• THE TASK: In the material below, the required lines run from the one containing "- Bug Fixes" through the one containing "by Claude Code". Copy those lines exactly, ends included, and nothing else.

• RECORDS FOR THIS EXERCISE:

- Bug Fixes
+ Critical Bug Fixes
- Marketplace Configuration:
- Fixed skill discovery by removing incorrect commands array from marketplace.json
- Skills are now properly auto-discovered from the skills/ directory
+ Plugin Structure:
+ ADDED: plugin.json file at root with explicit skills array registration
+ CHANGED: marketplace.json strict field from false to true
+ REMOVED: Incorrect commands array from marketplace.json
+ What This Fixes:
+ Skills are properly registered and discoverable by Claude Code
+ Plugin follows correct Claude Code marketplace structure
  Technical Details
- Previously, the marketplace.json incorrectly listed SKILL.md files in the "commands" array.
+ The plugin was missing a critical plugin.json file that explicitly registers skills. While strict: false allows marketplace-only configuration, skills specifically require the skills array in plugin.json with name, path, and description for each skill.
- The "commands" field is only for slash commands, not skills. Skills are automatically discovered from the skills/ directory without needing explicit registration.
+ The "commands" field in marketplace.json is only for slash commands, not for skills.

---

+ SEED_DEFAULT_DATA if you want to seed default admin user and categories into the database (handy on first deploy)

• EXERCISE OUTPUT:
- Bug Fixes
+ Critical Bug Fixes
- Marketplace Configuration:
- Fixed skill discovery by removing incorrect commands array from marketplace.json
- Skills are now properly auto-discovered from the skills/ directory
+ Plugin Structure:
+ ADDED: plugin.json file at root with explicit skills array registration
+ CHANGED: marketplace.json strict field from false to true
+ REMOVED: Incorrect commands array from marketplace.json
+ What This Fixes:
+ Skills are properly registered and discoverable by Claude Code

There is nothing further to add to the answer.